[Change detection data]
-- Opening Marker --

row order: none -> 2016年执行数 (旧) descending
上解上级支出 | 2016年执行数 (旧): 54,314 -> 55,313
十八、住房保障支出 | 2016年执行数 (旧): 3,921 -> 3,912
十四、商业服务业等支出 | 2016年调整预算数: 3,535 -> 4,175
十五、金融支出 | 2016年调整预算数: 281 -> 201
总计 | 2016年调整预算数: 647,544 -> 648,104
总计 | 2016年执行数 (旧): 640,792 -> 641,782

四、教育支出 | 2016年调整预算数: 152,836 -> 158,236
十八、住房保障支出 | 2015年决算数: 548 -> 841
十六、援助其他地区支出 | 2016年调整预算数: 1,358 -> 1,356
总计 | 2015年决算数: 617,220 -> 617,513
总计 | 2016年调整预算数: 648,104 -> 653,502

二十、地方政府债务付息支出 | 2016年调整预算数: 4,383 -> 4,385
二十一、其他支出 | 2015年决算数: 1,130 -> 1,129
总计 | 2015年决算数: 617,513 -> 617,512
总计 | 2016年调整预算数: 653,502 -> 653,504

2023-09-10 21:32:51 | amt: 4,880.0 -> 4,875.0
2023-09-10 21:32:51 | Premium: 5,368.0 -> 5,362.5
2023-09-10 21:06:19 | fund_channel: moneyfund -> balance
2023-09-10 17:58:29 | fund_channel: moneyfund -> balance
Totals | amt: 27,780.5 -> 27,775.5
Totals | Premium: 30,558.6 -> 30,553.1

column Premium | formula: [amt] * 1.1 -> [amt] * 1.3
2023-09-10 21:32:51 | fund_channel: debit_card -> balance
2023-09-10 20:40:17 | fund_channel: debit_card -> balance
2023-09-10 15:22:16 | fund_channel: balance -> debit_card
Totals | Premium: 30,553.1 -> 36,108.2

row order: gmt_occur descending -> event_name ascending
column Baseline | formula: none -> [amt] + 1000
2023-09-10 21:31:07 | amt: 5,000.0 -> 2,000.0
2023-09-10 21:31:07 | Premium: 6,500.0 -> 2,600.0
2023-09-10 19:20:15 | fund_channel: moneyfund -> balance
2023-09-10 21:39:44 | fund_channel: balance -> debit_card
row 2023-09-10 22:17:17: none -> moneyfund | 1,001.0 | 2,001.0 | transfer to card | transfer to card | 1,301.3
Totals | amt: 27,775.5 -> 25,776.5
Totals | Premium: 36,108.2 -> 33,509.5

-- Closing Marker --

## Your assignment
Lines to set down from above: the line with "2023-09-10 21:06:19 |", the line with "2023-09-10 20:40:17 |", and every line between, each exactly as written.

## Finished task
2023-09-10 21:06:19 | fund_channel: moneyfund -> balance
2023-09-10 17:58:29 | fund_channel: moneyfund -> balance
Totals | amt: 27,780.5 -> 27,775.5
Totals | Premium: 30,558.6 -> 30,553.1

column Premium | formula: [amt] * 1.1 -> [amt] * 1.3
2023-09-10 21:32:51 | fund_channel: debit_card -> balance
2023-09-10 20:40:17 | fund_channel: debit_card -> balance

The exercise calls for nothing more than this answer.